Governo diz que obras feitas no tempo do PAICV foram realizadas por quem “não tinha competência para as fazer”

Cidade da Praia, 10 Abr (Inforpress) – O Governo disse hoje que as obras realizadas na era do anterior governo foram feitas por quem não tinha competência para as fazer, pelo que se redundaram em “prejuízos” para o país, enquanto o PAICV diz o contrário.

Segundo a ministra das infraestruturas, obras “deficitárias” construídas pelo executivo liderado pelo Partido Africano da Independência de Cabo Verde (PAICV-oposição) constituem “elefantes brancos”.

Eunice Silva fez essas declarações no debate parlamentar sobre as infra-estruturas, agendado a pedido do grupo parlamentar do PAICV.

Para a governante, no passado cada ministério construía a sua própria infra-estrutura, tendo acrescentado que doravante esta situação não vai mais acontecer.

Em resposta, Filomena Martins (PAICV) contrariou as declarações da ministra, dizendo que sem os aeroportos internacionais construídos no passado o país não teria conhecido hoje o aumento de turistas que o visitam.

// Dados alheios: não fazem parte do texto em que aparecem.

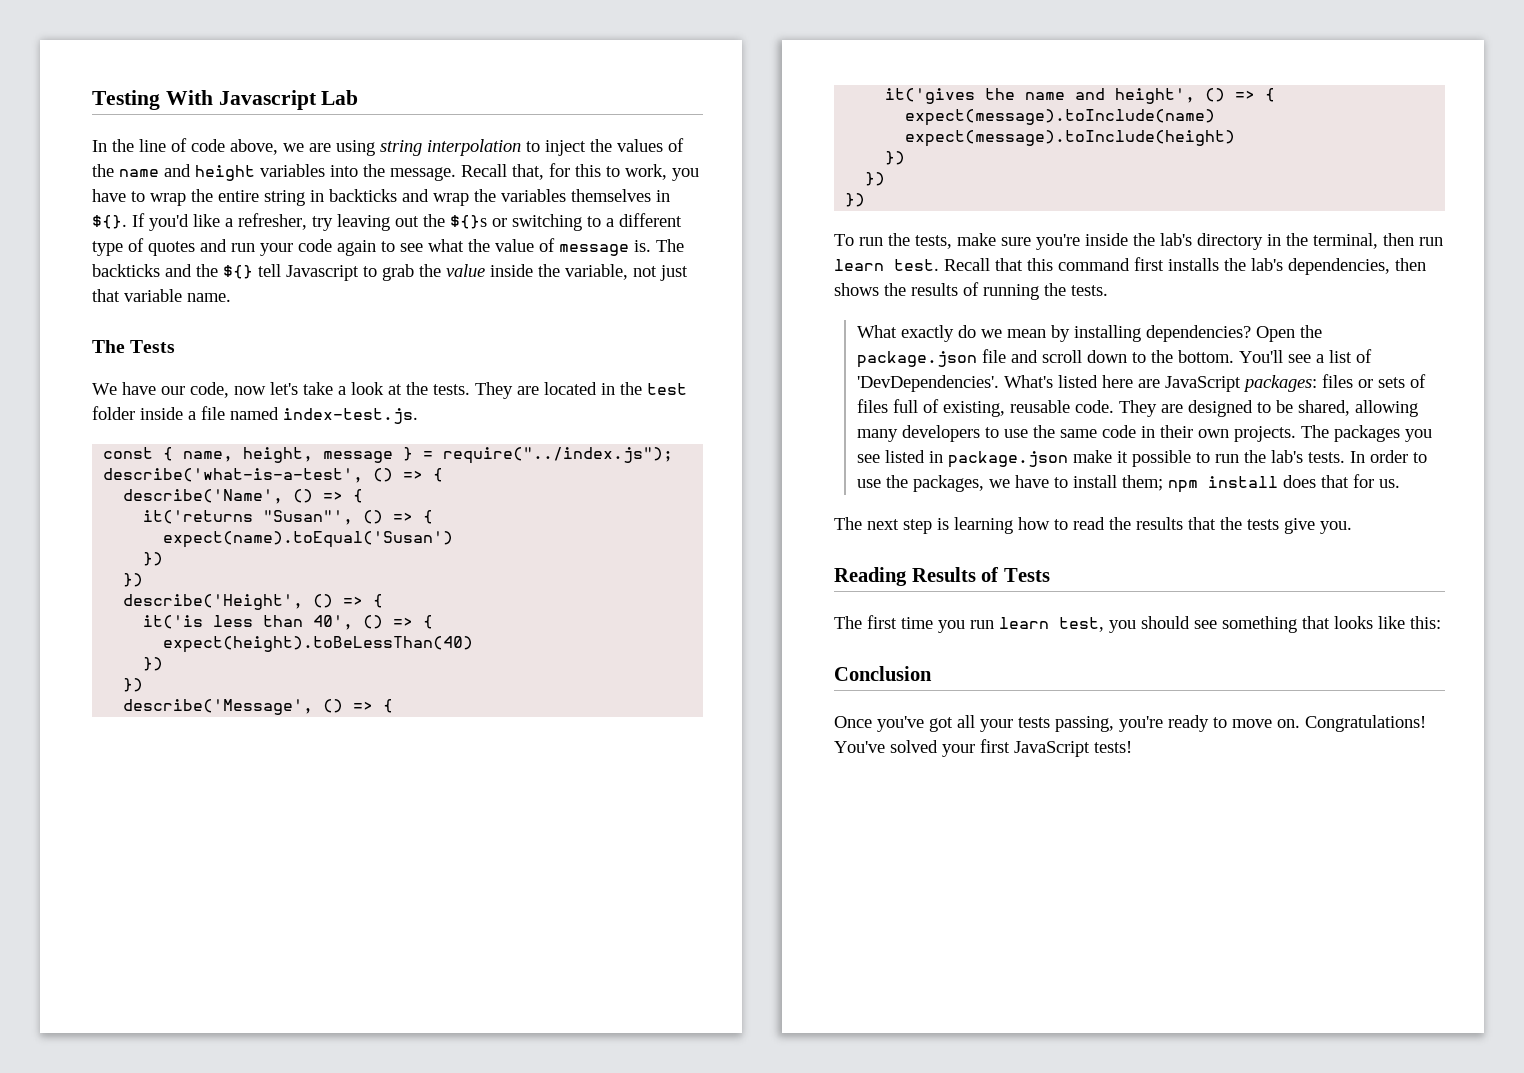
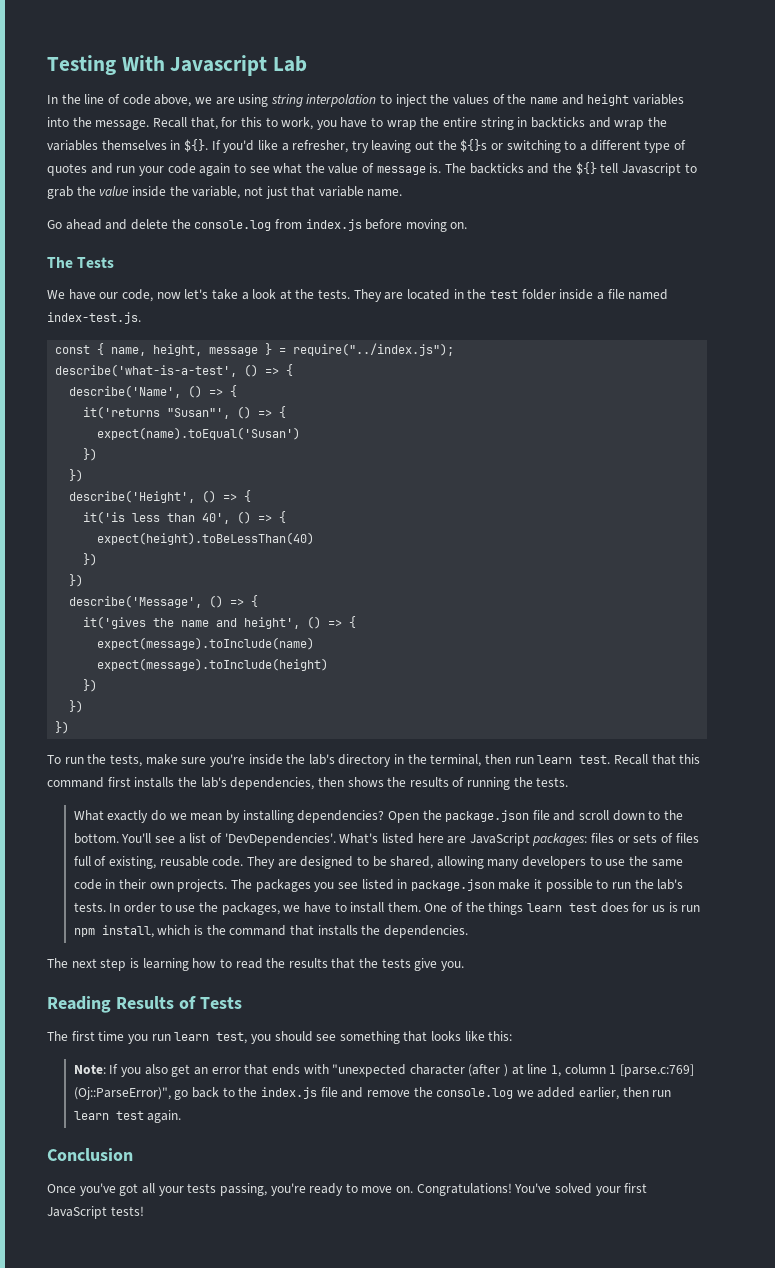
(231, 297) none -> [47,219,468,232] // Go ahead and delete the console.log from index.js before moving on.
[1121,474,1400,493] them; npm install does that for us. -> [387,902,701,915] [73,925,468,938] them. One of the things learn test does for us is run npm install, which is the command that installs the dependencies.
(1441, 622) none -> [73,1064,694,1077] [73,1087,672,1100] [73,1110,182,1123] // Note: If you also get an error that ends with "unexpected character (after ) at line 1, column 1 [parse.c:769] (Oj::ParseError)", go back to the index.js file and remove the console.log we added earlier, then run learn test again.

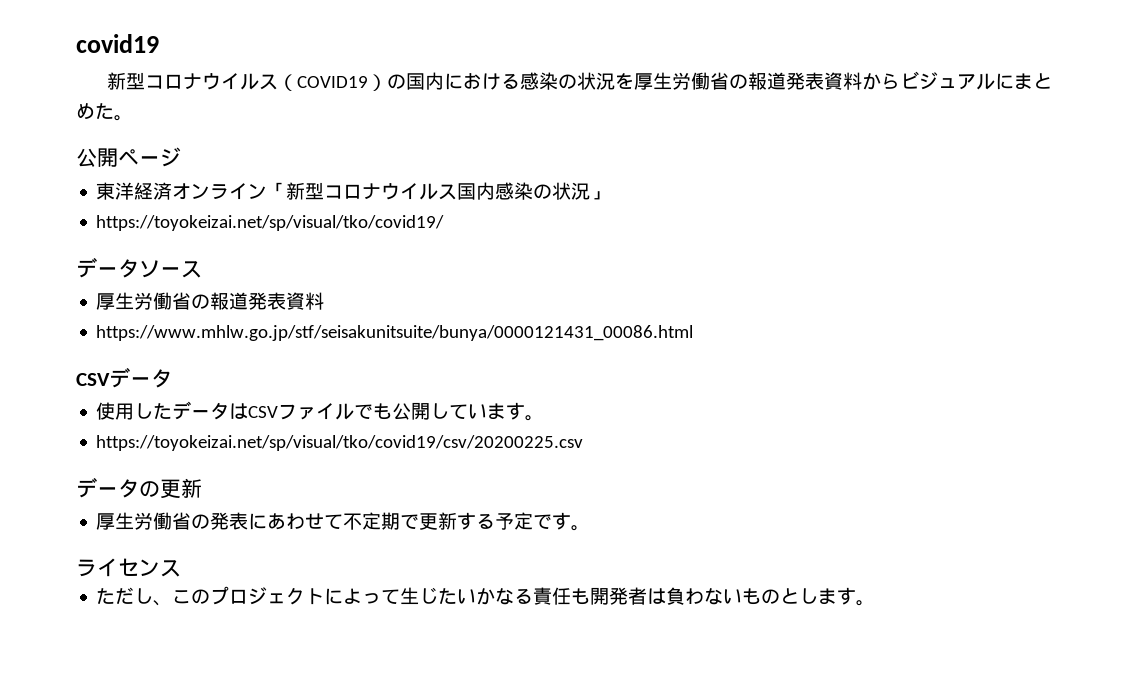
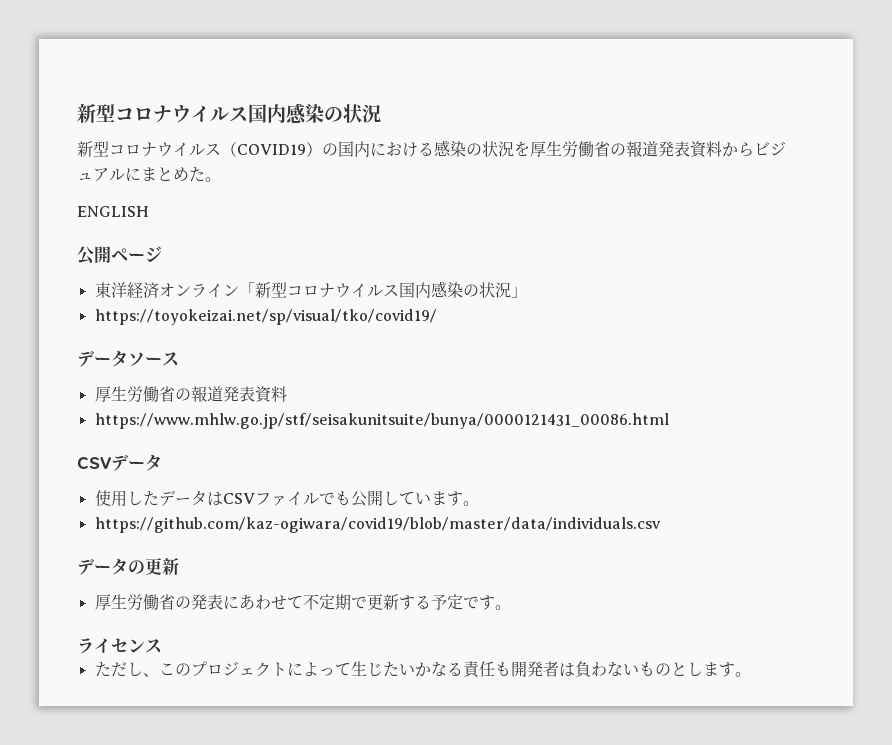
[76,34,159,53] covid19 -> [77,103,381,124] 新型コロナウイルス国内感染の状況
(133, 118) none -> [77,206,149,217] // ENGLISH
[96,435,584,451] https://toyokeizai.net/sp/visual/tko/covid19/csv/20200225.csv -> [94,517,661,533] https://github.com/kaz-ogiwara/covid19/blob/master/data/individuals.csv

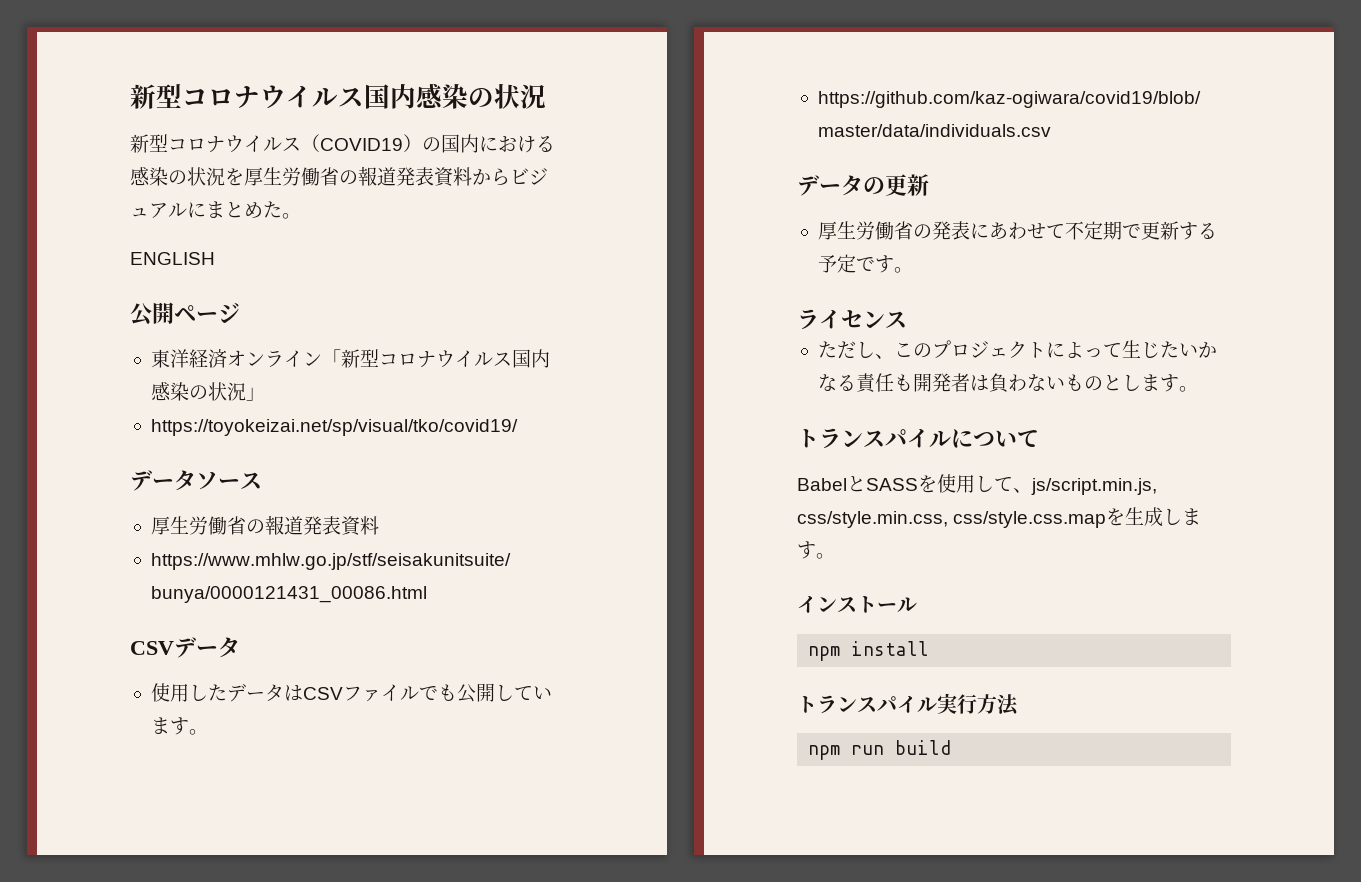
(751, 674) none -> [797,428,1039,449] [797,474,1157,495] [797,507,1202,528] [797,541,835,559] [797,595,917,613] [808,641,930,661] [797,693,1019,716] [808,740,952,760] // トランスパイルについて // BabelとSASSを使用して、js/script.min.js, css/style.min.css, css/style.css.mapを生成します。 // インストール // npm install // トランスパイル実行方法 // npm run build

Para Filomena Martins, “não é verdade” que todas as obras haviam sido feitas de forma dispersa e que “as grandes foram construídas pelo ministério competente”, ou seja, o Ministério das Infra-estruturas.

Por sua vez, a bancada do Movimento para a Democracia (MpD-poder), na voz da deputada Georgina Gemié fez saber que o Governo tem adoptado “medidas criteriosas” em relação a investimentos, abrangendo todas as ilhas e tendo como pano de fundo a construção de um “Cabo Verde do conhecimento”, visando a “afirmação do país no tocante à sua centralidade no Atlântico”.

No tocante às infra-estruturas portuárias, adiantou a deputada, o Governo prevê investimentos no montante de 11.563 mil contos no período 2016/2021, enquanto no sector aeroportuário destacou obras em curso e em ‘pipeline’ no valor de 7.216 mil contos, nomeadamente a reabilitação da pista do Aeroporto Internacional da Boa Vista, Projecto Oásis-Praia e Sal e extensão da pista da “Ilha das Dunas” e adaptação para operações nocturnas, já em curso.

De acordo com a parlamentar eleita nas listas do MpD, a nível da construção de estradas e vias de acesso, o executivo “prioriza” investimentos superiores a 5.773 Mil contos e, em termos da habitação, está em carteira a reabilitação de seis mil casas até 2021 e que durante 2017 e 2018 foram reabilitadas 464 habitações.

“Depois de muita discussão, às vezes irracional, sobre a importância das infra-estruturas, hoje parece ser entendimento geral, que os investimentos na infra-estruturação do país são fundamentais para melhorar as condições de vida das pessoas e criar as condições ambientais que favorecem investimentos nacionais e estrangeiros”, indicou o líder do grupo parlamentar do PAICV.

No dizer de Rui Semedo, muito longe ficou aquele discurso “primário e retrógrado” de que as infra-estruturas eram “simples betões, que não se levavam às panelas e que não alimentavam as pessoas”.

“Deveríamos ter o consenso nacional sobre que infra-estruturas seriam importantes e prioritárias para merecer investimentos nos próximos anos e em que ilhas”, desafiou o líder da bancada tambarina.

Por seu turno, o líder da União Cabo-verdiana Independente e Democrática (UCID-oposição) entende que é da “responsabilidade de qualquer Governo fazer aquilo que tem que fazer para, no quadro das infra-estruturas, criar as condições para o bem-estar das populações e desenvolvimento da economia”.

“Infelizmente, nesses três anos de governação, ainda estamos muito aquém daquilo que o Governo prometeu durante a campanha eleitoral”, lamentou António Monteiro.